**THE PROBLEM**: Repeat exactly the lines below from the line that contains "22-A-1592848-21 OP | ear" to the last line, inclusive, without the pictures.

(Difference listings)
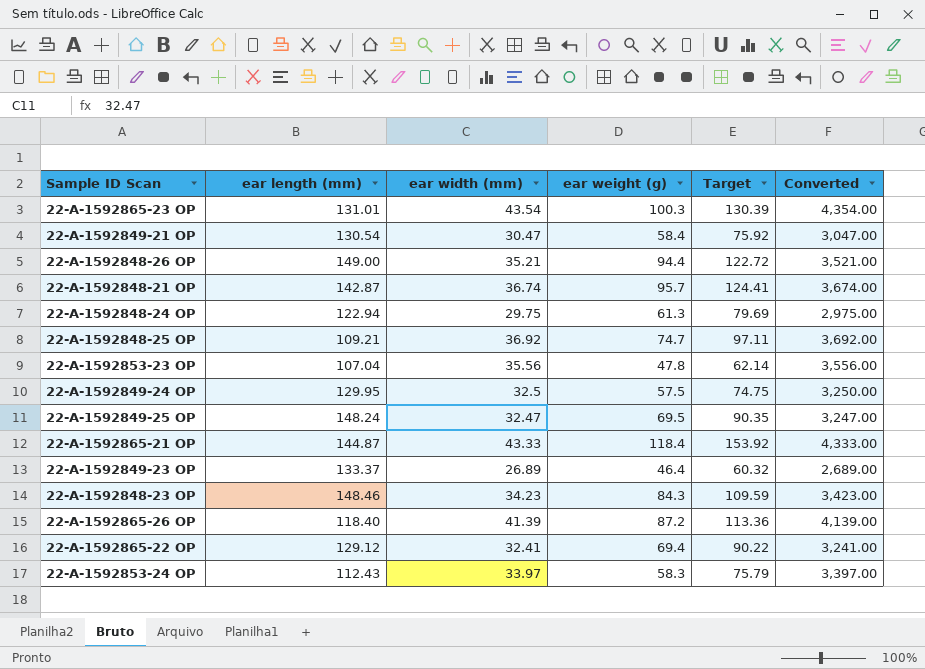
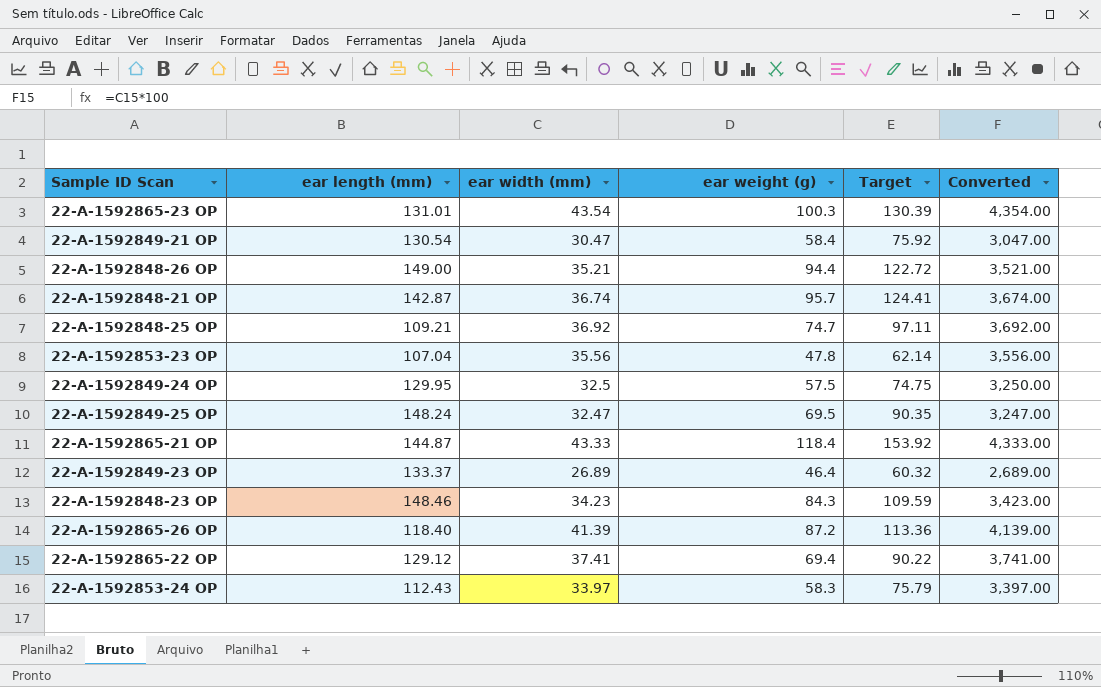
row 22-A-1592848-24 OP: 122.94 | 29.75 | 61.3 | 79.69 | 2,975.00 -> none
22-A-1592865-22 OP | ear width (mm): 32.41 -> 37.41
22-A-1592865-22 OP | Converted: 3,241.00 -> 3,741.00

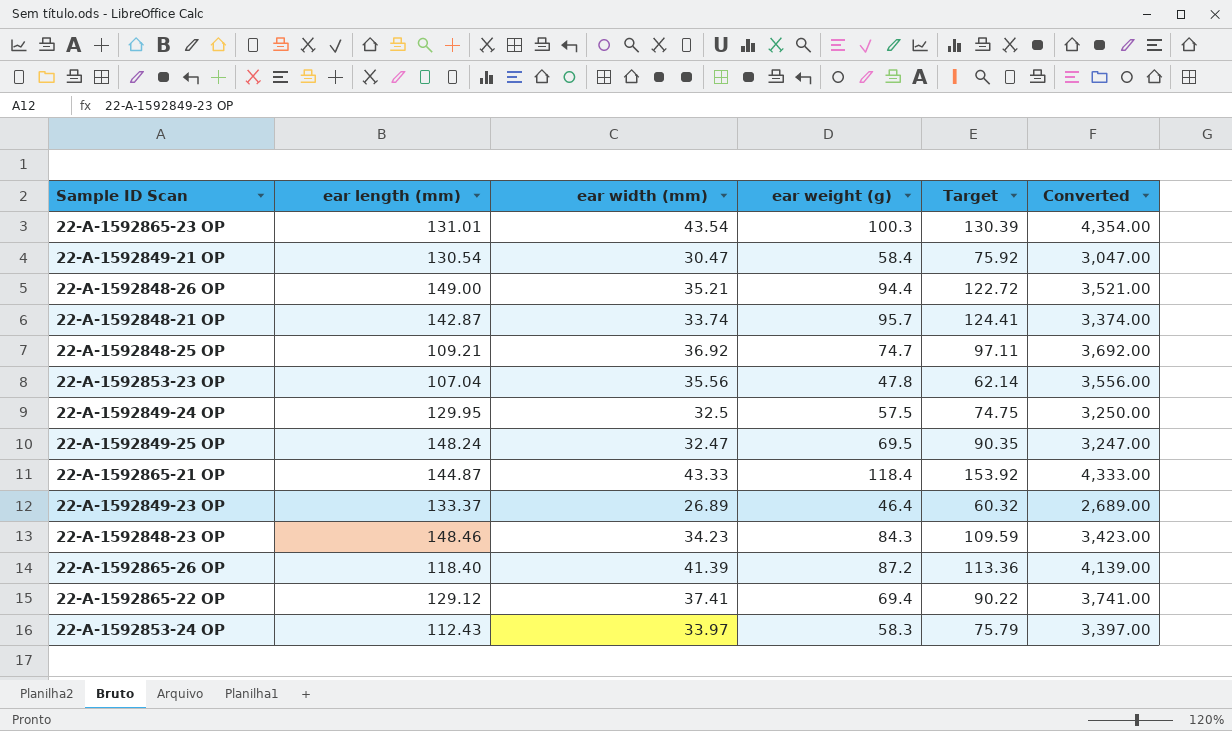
22-A-1592848-21 OP | ear width (mm): 36.74 -> 33.74
22-A-1592848-21 OP | Converted: 3,674.00 -> 3,374.00

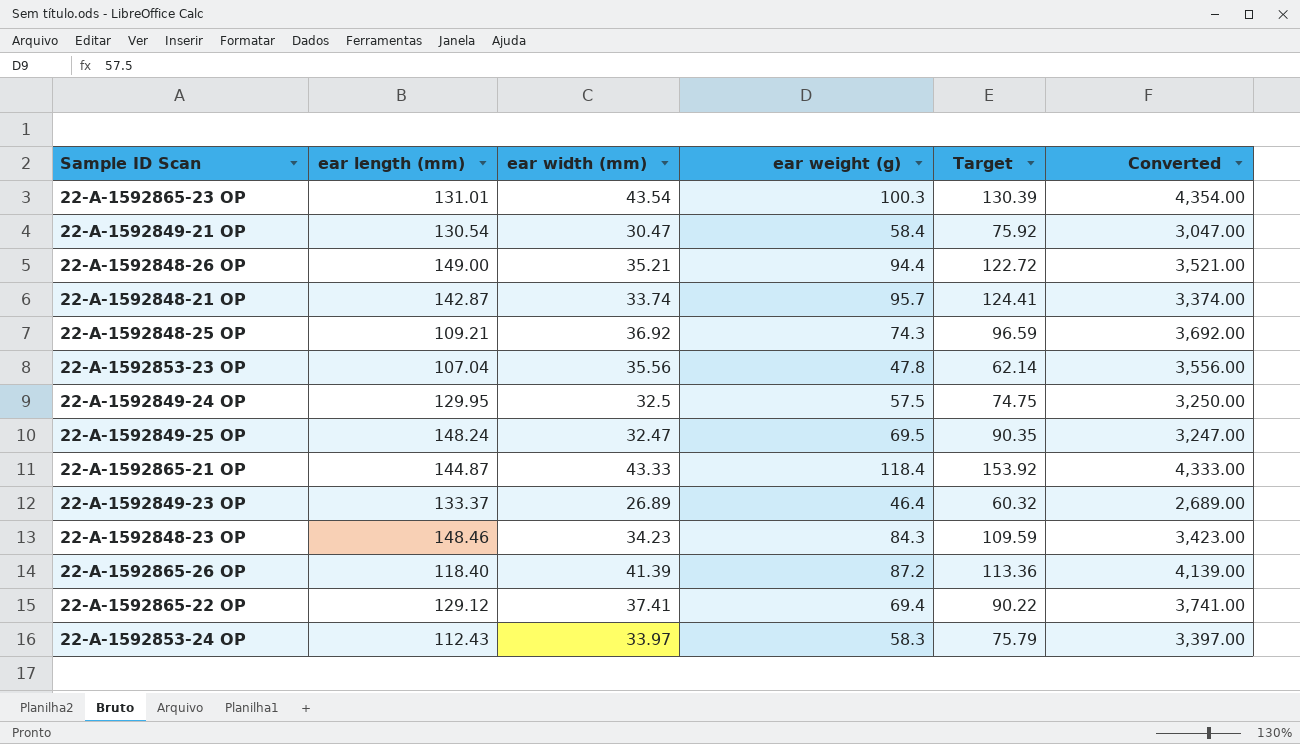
22-A-1592848-25 OP | ear weight (g): 74.7 -> 74.3
22-A-1592848-25 OP | Target: 97.11 -> 96.59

**COMPLETED TASK**:
22-A-1592848-21 OP | ear width (mm): 36.74 -> 33.74
22-A-1592848-21 OP | Converted: 3,674.00 -> 3,374.00

22-A-1592848-25 OP | ear weight (g): 74.7 -> 74.3
22-A-1592848-25 OP | Target: 97.11 -> 96.59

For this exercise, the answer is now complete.